**PROBLEM DESCRIPTION:**
From the line below that contains "Headlamp aiming &" to the line that contains "total: 13050.74 -> 7378.85", repeat every line exactly, both ends included, and nothing else.

**EXERCISE INPUT:**
---+---
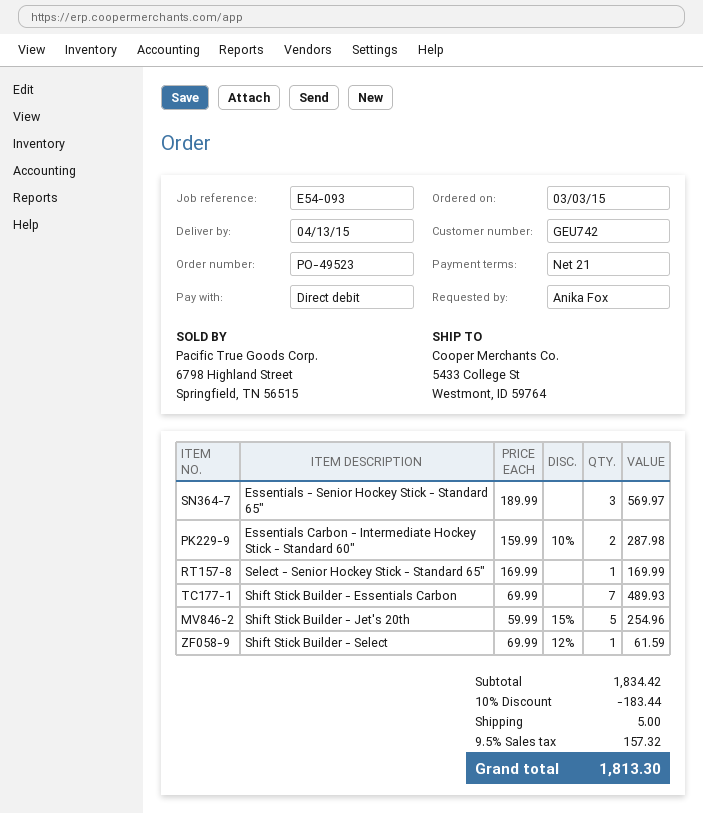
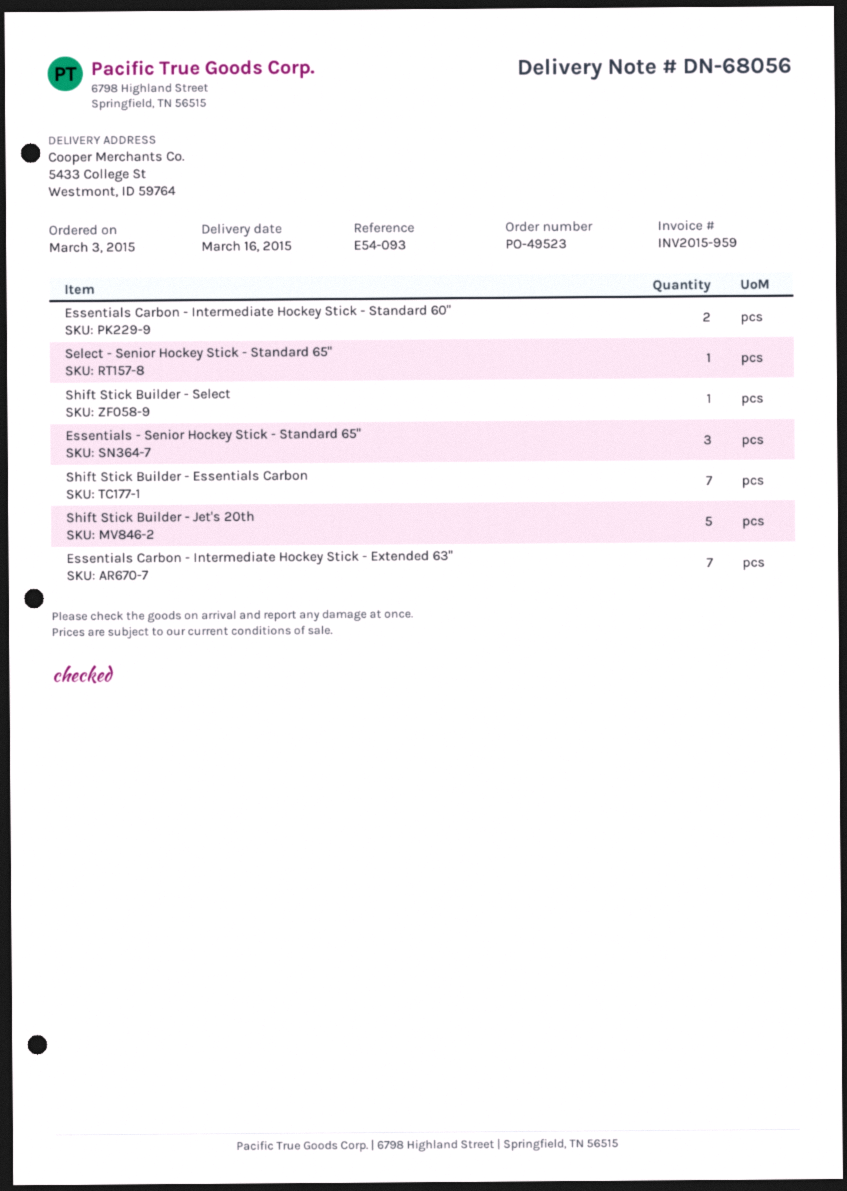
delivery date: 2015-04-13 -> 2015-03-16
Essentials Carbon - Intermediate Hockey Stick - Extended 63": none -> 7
---+---
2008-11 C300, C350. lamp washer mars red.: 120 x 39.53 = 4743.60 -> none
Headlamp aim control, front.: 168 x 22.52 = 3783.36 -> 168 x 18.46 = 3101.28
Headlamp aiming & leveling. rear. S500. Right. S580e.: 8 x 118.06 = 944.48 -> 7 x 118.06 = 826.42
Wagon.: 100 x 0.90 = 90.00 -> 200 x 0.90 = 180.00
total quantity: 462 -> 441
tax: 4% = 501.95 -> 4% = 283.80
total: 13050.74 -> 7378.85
---+---
**ANSWER TO THIS EXERCISE:**
Headlamp aiming & leveling. rear. S500. Right. S580e.: 8 x 118.06 = 944.48 -> 7 x 118.06 = 826.42
Wagon.: 100 x 0.90 = 90.00 -> 200 x 0.90 = 180.00
total quantity: 462 -> 441
tax: 4% = 501.95 -> 4% = 283.80
total: 13050.74 -> 7378.85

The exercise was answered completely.